“MC2” stands for “Molybdenum Cofactor Chemistry”. It is a long term project aimed at understanding the mechanism of molybdoenzymes of the DMSO reductase family, funded by the French Agence Nationale de la Recherche (ANR), which follows up a former project caller ERMOE described here.
The 20 permanent researchers involved in the present project belong to three CNRS or CEA laboratories and represent the main French research groups working on the mechanism of molybdoenzymes. We have collaborated for the last four years within the framework of a previous ANR project (PCV 2006-2009). Our goal was to use a multidisciplinary approach to study all the molecular aspects of the reactivity of three complex (i.e. multicentered) enzymes of the so-called “DMSO reductase family” of molybdoenzymes.
This led us to identify new questions and issues which will be addressed in the MC2 project: our goal is now to focus on the structure and function of the molybdenum cofactor, to find out what determines the substrate specificity of these homologous enzymes whose active sites are structurally very similar.
To achieve this goal, we have increased to 6 the number of enzymes we want to study, in order to cover a variety of active sites structures and functions and to make it possible to probe specific aspects of the reactivity. We have already acquired several new pieces of equipments (a freeze quench device for trapping intermediates in the milli-second time scales, several spectrometers (MCD and pulsed EPR) for characterizing them, a robot for optimizing crystallisation conditions and preparing oriented samples etc.). We have designed a work program that benefits from the diverse expertise of the participants in biochemistry and molecular biology, X-ray crystallography, kinetics including dynamic electrochemistry, advanced magnetic and optical spectroscopy, time-resolved spectroscopy, theoretical chemistry. We will use these methods for trapping and analysing the structure and kinetic properties of the catalytic intermediates of the six homologous enzymes of interest, and we will test the effect of modifying all the potential structural determinants of substrate specificity and directionality. Several academic recruits have already joined the new MC2 consortium, which will again bring together most of the French researchers working on the mechanism of molybdoenzymes, at the interface between biology, physics and chemistry.

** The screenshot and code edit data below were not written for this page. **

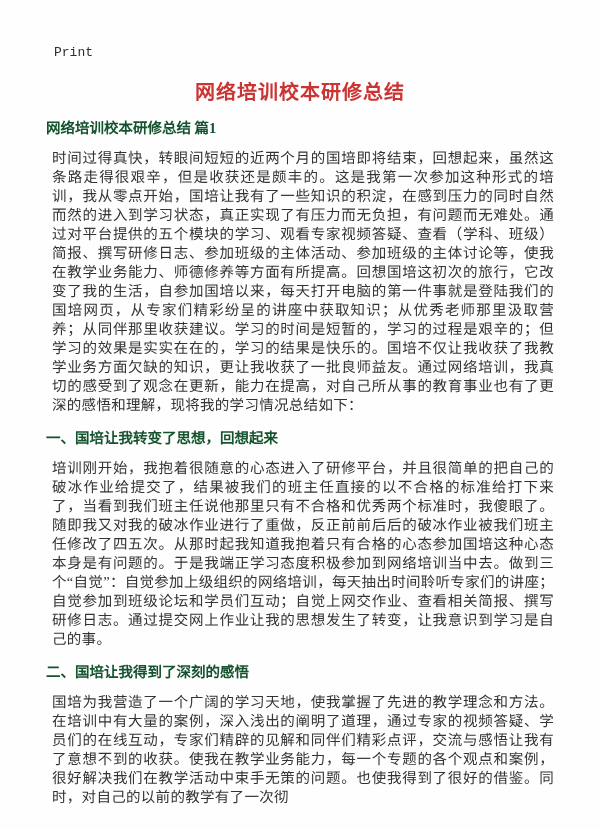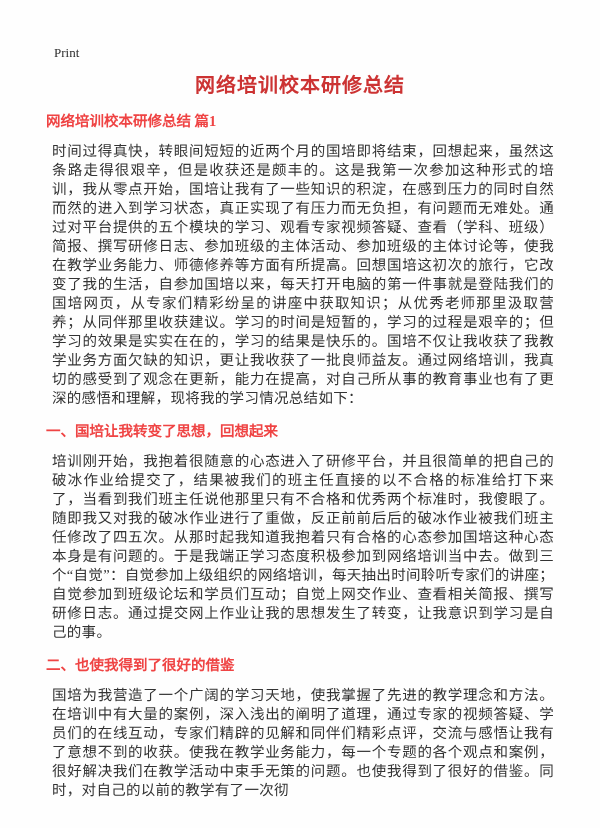"Print" .print-link { font-family: none -> Liberation Mono, monospace }
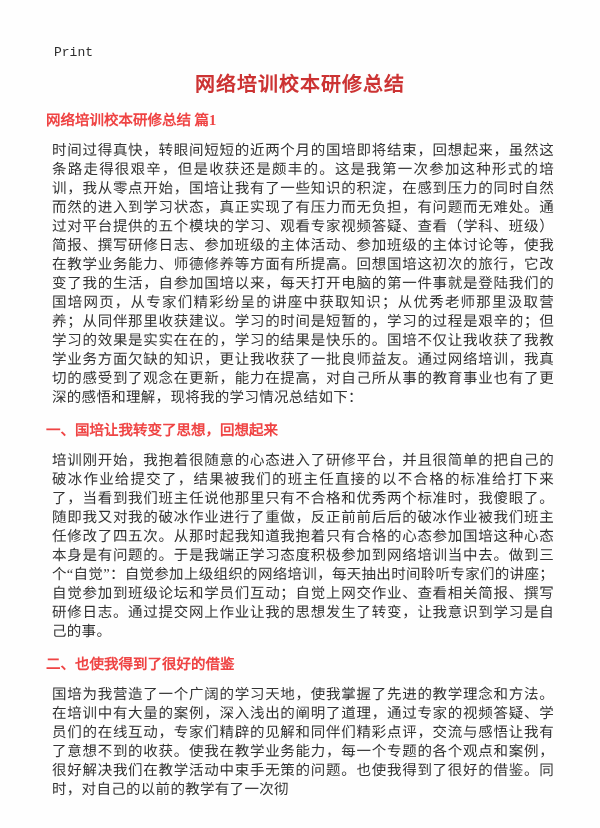"网络培训校本研修总结" .doc-title { margin: 8px 0 0 0 -> 16px 0 0 0 }
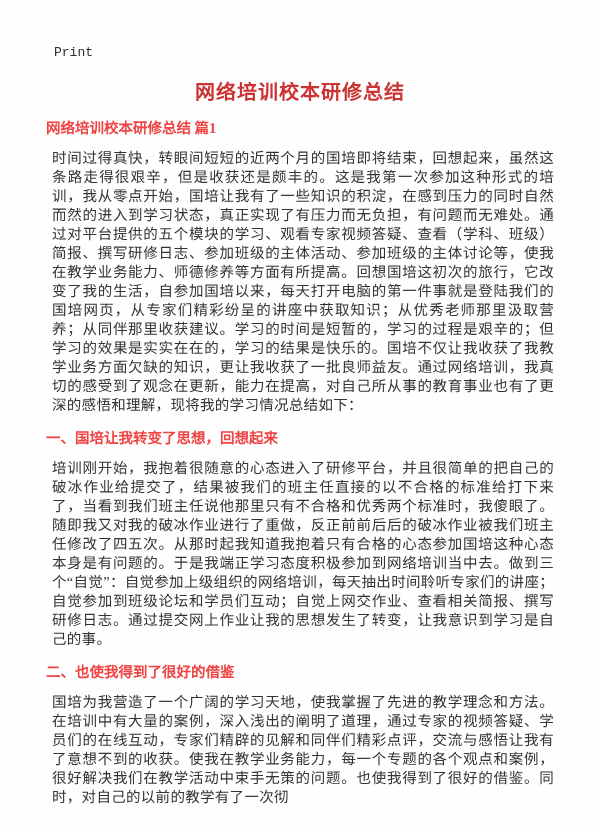"网络培训校本研修总结 篇1" .section-heading { color: #ef4444 -> #14532d }
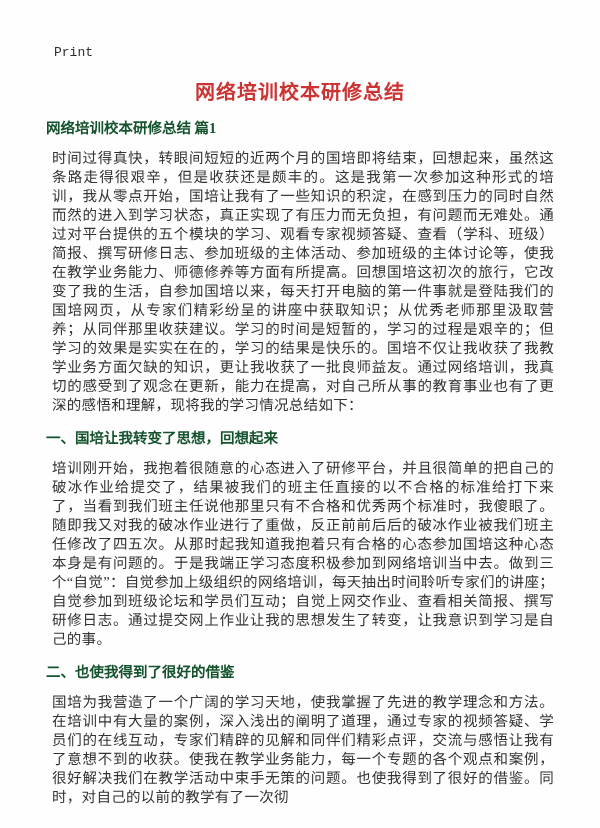"二、也使我得到了很好的借鉴" h3.section-heading { text: 也使我得到了很好的借鉴 -> 国培让我得到了深刻的感悟 }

Our investigations will bring an entire set of new data that will increase greatly our understanding of the reactivity of MOEs and of the determinants of function. Ultimately, we should be able to use site-directed mutagenesis to engineer nitrite or arsenite oxidase functions into a nitrate reductase “template”. The fact that all redox enzymes that exhibit a specific activity towards toxic oxides are close cousins of bacterial nitrate reductase suggests that the latter will be an ideal starting point for the rational design of biological remediation activity.